PROBLEM DESCRIPTION:
Only lines containing "Here" are wanted from the data below. Copy those lines.

DATA LISTING:
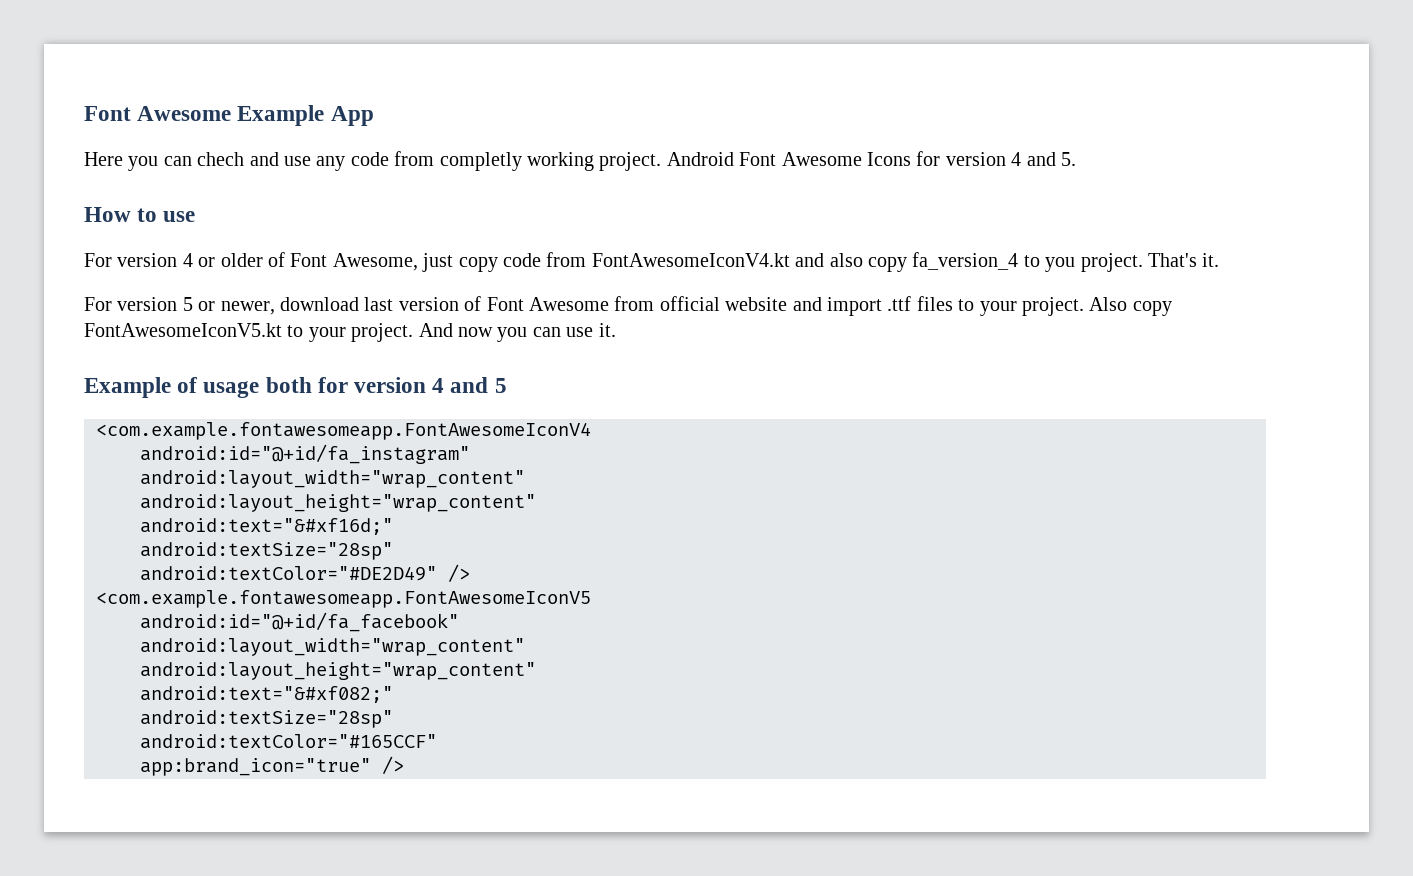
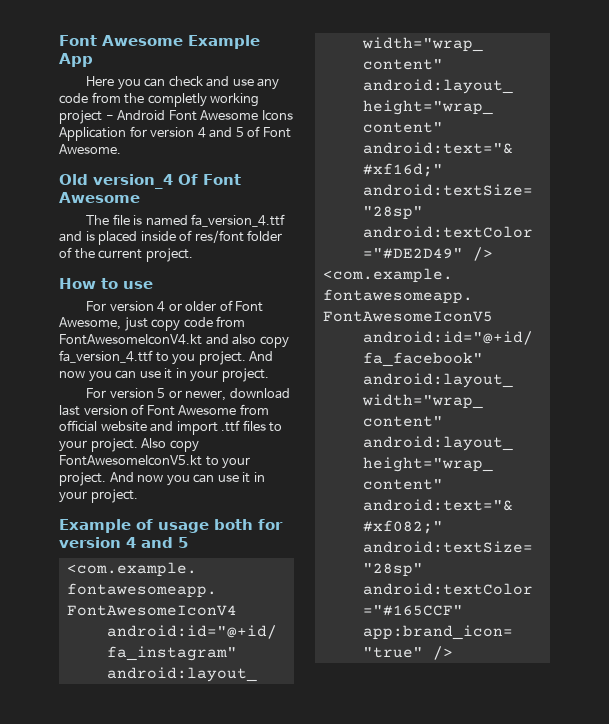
- Here you can chech and use any code from completly working project. Android Font Awesome Icons for version 4 and 5.
+ Here you can check and use any code from the completly working project - Android Font Awesome Icons Application for version 4 and 5 of Font Awesome.
+ Old version_4 Of Font Awesome
+ The file is named fa_version_4.ttf and is placed inside of res/font folder of the current project.
- For version 4 or older of Font Awesome, just copy code from FontAwesomeIconV4.kt and also copy fa_version_4 to you project. That's it.
+ For version 4 or older of Font Awesome, just copy code from FontAwesomeIconV4.kt and also copy fa_version_4.ttf to you project. And now you can use it in your project.
- Also copy FontAwesomeIconV5.kt to your project. And now you can use it.
+ Also copy FontAwesomeIconV5.kt to your project. And now you can use it in your project.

SOLUTION TO THIS PROBLEM:
- Here you can chech and use any code from completly working project. Android Font Awesome Icons for version 4 and 5.
+ Here you can check and use any code from the completly working project - Android Font Awesome Icons Application for version 4 and 5 of Font Awesome.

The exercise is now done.